Table 2 details the means of cardiovascular parameters during the experimental session. The anger recall task and the new racism recall task developed specifically for this study produced similarly potent cardiovascular responses as measured by task and recovery levels and change scores for CVR and post-stress recovery. The only significant difference was for mean DBP post-stress recovery change scores (relative to baseline), such that mean DBP remained well above baseline after racism recall but quickly returned toward baseline levels after anger recall (p < 0.001). In addition, TPR reactivity was slightly higher during the racism recall than anger recall (p = 0.08).

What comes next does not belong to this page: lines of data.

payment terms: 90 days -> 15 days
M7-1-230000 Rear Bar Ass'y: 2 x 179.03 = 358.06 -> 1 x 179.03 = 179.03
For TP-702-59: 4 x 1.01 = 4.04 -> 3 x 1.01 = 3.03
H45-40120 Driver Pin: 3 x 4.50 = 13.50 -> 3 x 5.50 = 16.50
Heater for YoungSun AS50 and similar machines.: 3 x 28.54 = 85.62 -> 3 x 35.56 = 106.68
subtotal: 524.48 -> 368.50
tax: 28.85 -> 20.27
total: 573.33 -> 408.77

As shown in the table of unadjusted bivariate correlations (Table 3), prayer coping was positively related to HRV levels after the racism recall task (p < 0.01) and inversely related to DBP levels during and after that task (p’s < 0.05). Perceived stress, anger-in, and anger control-out composite scores were each related to multiple cardiovascular measures (p’s < 0.05), with the strongest correlation found between higher anger control-out scores and higher SBP levels during the anger recall recovery(p < 0.01). The follicular menstrual phase was correlated with greater SBP and TPR reactivity to the racism recall (p’s < 0.05), while oral contraceptive use was correlated with higher resting HR and greater PEP during the anger recall (p’s < 0.01).
The GLMs of prayer coping on affective reactivity to the recall tasks (Table 4) indicated that higher prayer coping was associated with lower state stress reactivity to the racism recall (p < 0.05; η p 2 = 0.05) and explained 5 % of the variance in the model. Prayer coping did not have significant univariate or multivariate effects on state anger or anxiety reactivity. Aside from the affective baselines being related to respective affective reactivity scores, the only other significant association was between higher chronic stress (i.e., the Perceived Stress Scale) and greater anxiety response to the racism recall (p < 0.05).

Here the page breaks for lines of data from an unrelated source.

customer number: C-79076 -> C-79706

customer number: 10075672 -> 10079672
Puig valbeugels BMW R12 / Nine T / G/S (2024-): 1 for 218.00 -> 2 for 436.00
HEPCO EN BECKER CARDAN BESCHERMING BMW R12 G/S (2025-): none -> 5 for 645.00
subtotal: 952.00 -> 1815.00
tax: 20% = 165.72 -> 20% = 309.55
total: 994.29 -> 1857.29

Table 5 shows the results of GLMs conducted for prayer coping on CVR to the recall tasks and recovery after the tasks. The results are described below.
GLMs: Prayer Coping on CVR to Stress
Multivariate analyses (Table 5) indicated that prayer coping was significantly related to DBP reactivity across the tasks [F(1, 72 = 8.25, p < 0.01; η p 2 = 0.10 ). Similar to the unadjusted bivariate correlation, higher prayer coping was associated with lower DBP during the racism recall after adjustment for covariates (p < 0.05, η p 2 = 0.07). Prayer coping accounted for 7 % of the variance in the model of DBP reactivity to the racism recall.
Regarding HR reactivity, univariate analyses indicated that higher prayer coping was marginally associated with lower HR reactivity during racism recall (p < 0.07; η p 2 = 0.05). Prayer coping was not associated with HR reactivity in multivariate analyses.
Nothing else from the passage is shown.